I wonder what our European partners must be thinking of us if they are listening to this debate or, above all, to the debate that took place in the Commons, seeing legislation going through that casts doubt on the very European Union that east European countries have struggled for so many years to join. There is such a contrast between the Euroscepticism and downright hostility to Europe that we hear sometimes in this country and the passion on the part of countries that threw off communism, wanting to be members of the European Union, not just because there might be in the short term financial benefits for them but because they believe ideologically that they have turned their back on communism and want to become part of a western democracy that believes in human rights and the rule of law and all that sort of thing. Then they see us, as one of the founders of democracy, saying that we are not sure about this European Union that they have aspired to join. That is a slap in the face for them and does not send out a very good signal about the sort of country that we are likely to become if we go on down this path.
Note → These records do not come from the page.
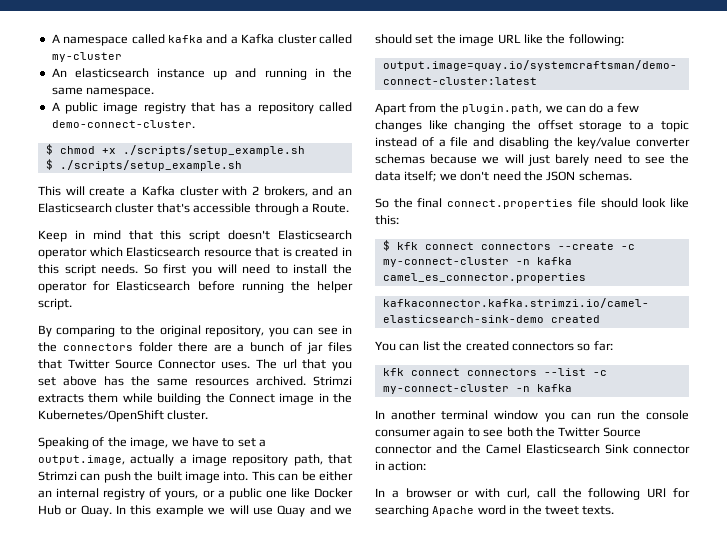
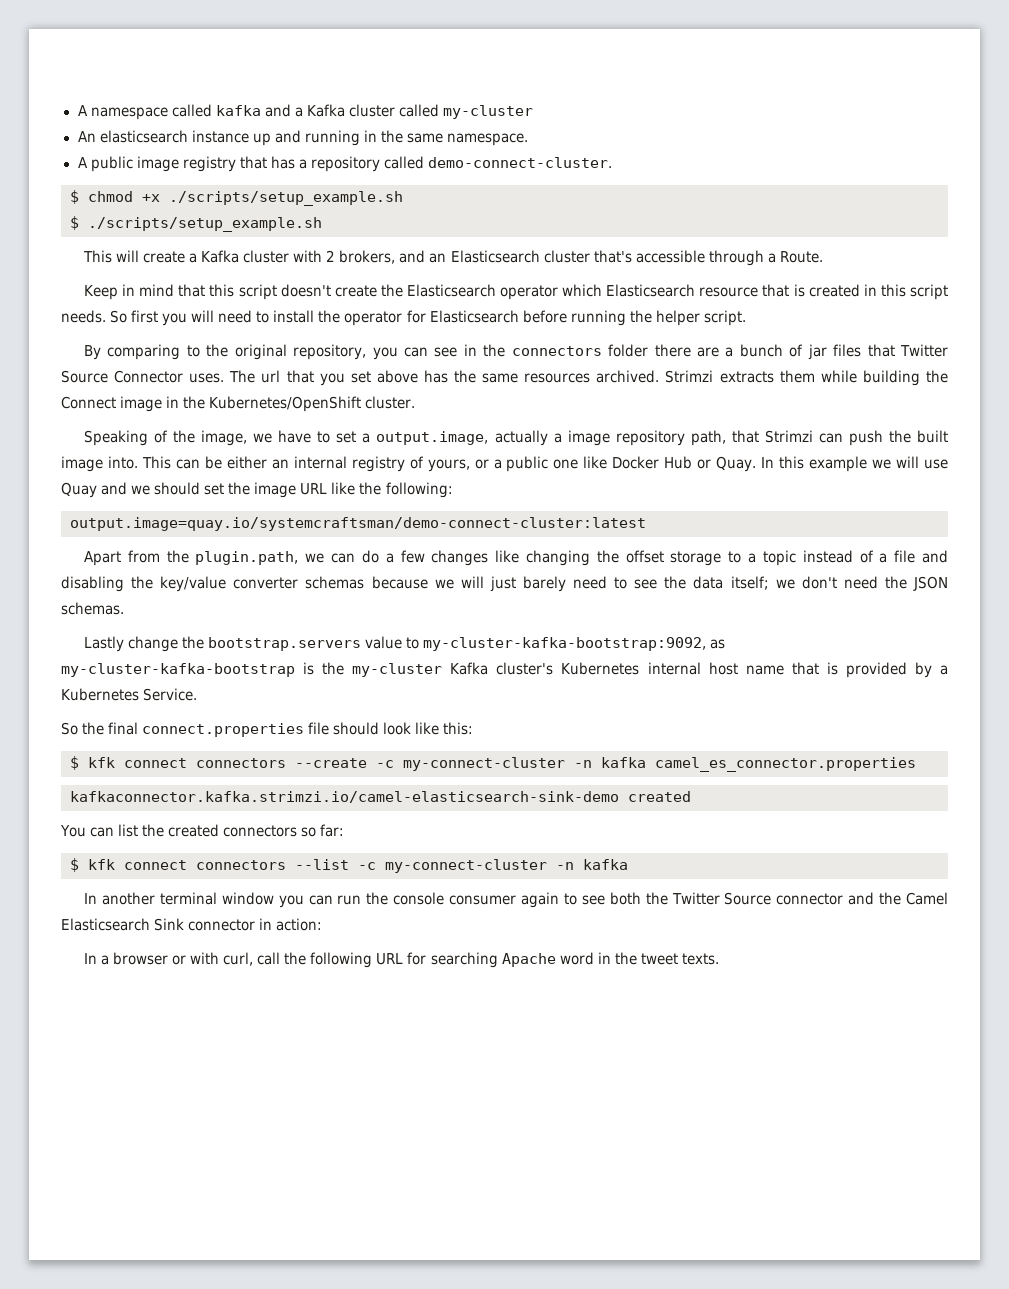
(271, 235) none -> [334,284,403,297] create the
(632, 176) none -> [83,636,726,652] [61,662,948,678] [61,688,198,701] // Lastly change the bootstrap.servers value to my-cluster-kafka-bootstrap:9092, as my-cluster-kafka-bootstrap is the my-cluster Kafka cluster's Kubernetes internal host name that is provided by a Kubernetes Service.
(613, 346) none -> [70,858,79,872] $
[647,488,667,498] URl -> [376,953,404,965] URL

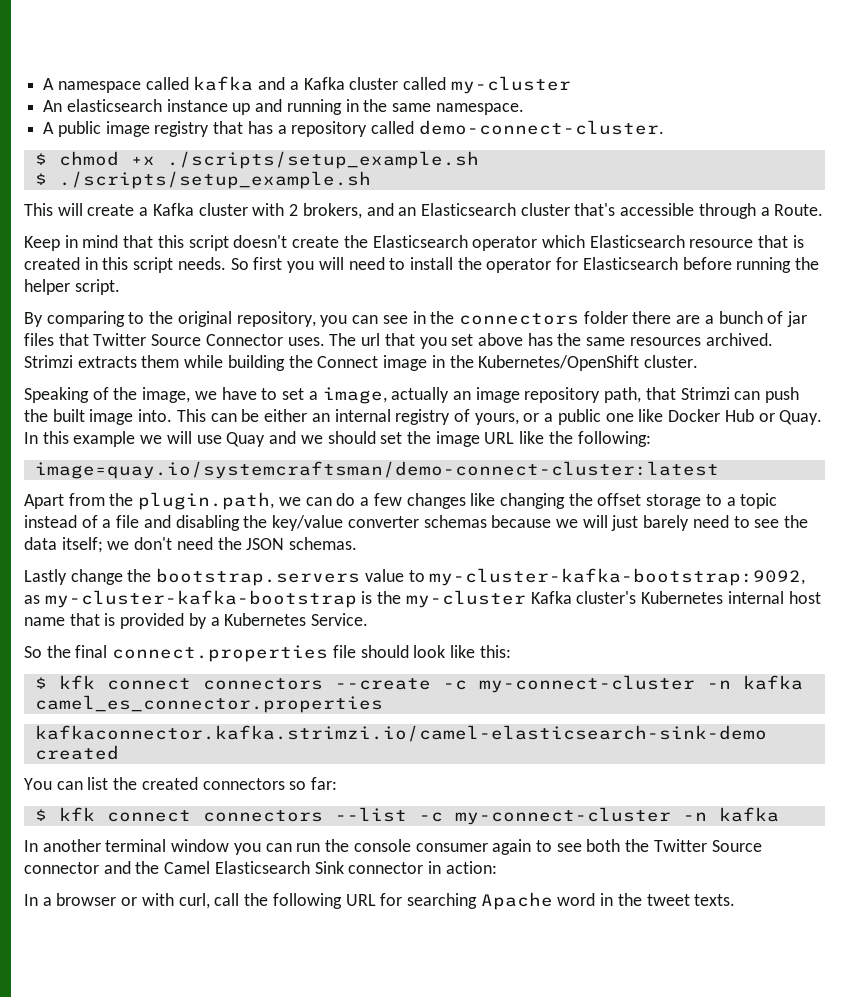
[376,430,562,446] output.image, actually a -> [322,387,471,404] image, actually an
[70,517,646,531] output.image=quay.io/systemcraftsman/demo-connect-cluster:latest -> [34,461,719,479] image=quay.io/systemcraftsman/demo-connect-cluster:latest

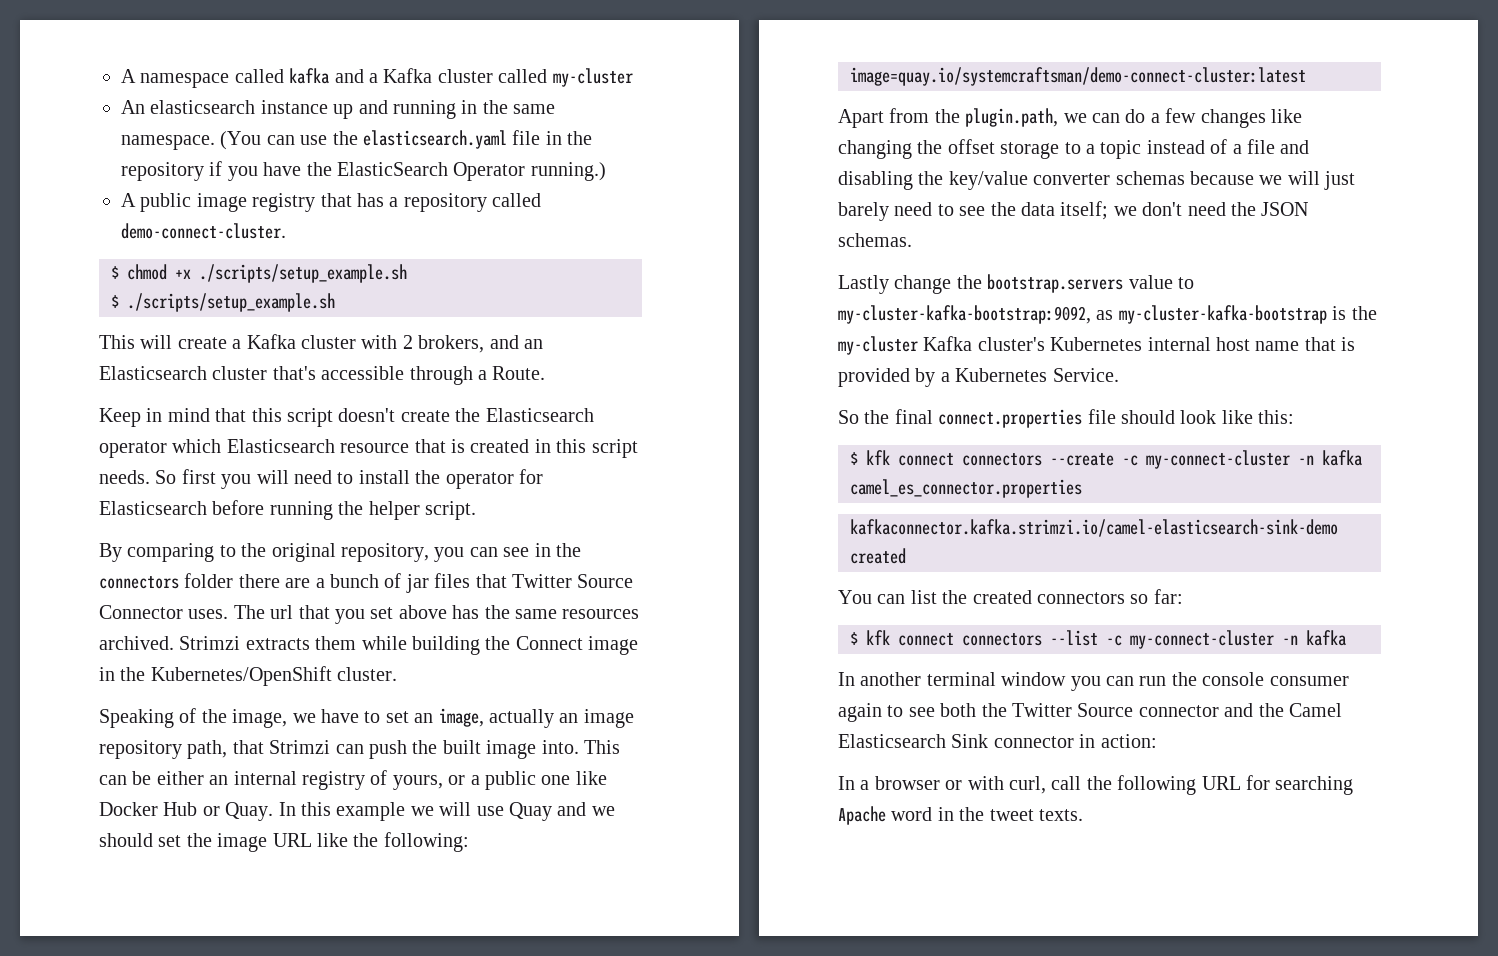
(524, 109) none -> [220,130,593,150] [121,161,606,181] (You can use the elasticsearch.yaml file in the repository if you have the ElasticSearch Operator running.)
[308,391,318,400] a -> [414,713,434,723] an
The test of any Bill is clearly the difference that it will make. At its very best, this Bill will not make too much difference. After all, if the Government do not intend to bring about any changes in the lifetime of this Parliament in transferring powers, they do not need the referendum option anyway. At worst, the Bill is harmful, partly for the reasons that I have mentioned—it sends the wrong signal to the countries that have just joined or wish to join the EU. It also sends the wrong signal about what sort of country we are and what our relationship is to be with the European Union, whether we are going to be good partners or not. I fear that our partners will see that we have turned the clock back.

Why are the Government doing this? Clearly, these measures might bind a successor Government, but a sunset clause will put a stop to that. In any case, the next Government in this country will surely say that they are not going to have this provision and reverse it. So it does not seem to have much point. As for placating the Eurosceptic wing of the Tory party, the Bill may have missed the mark as well. Certainly, to judge by some of the comments made by Tory MPs in the Commons, it has not succeeded in placating them. In a way, I feel for the Lib Dems, who are sitting there looking incredibly glum.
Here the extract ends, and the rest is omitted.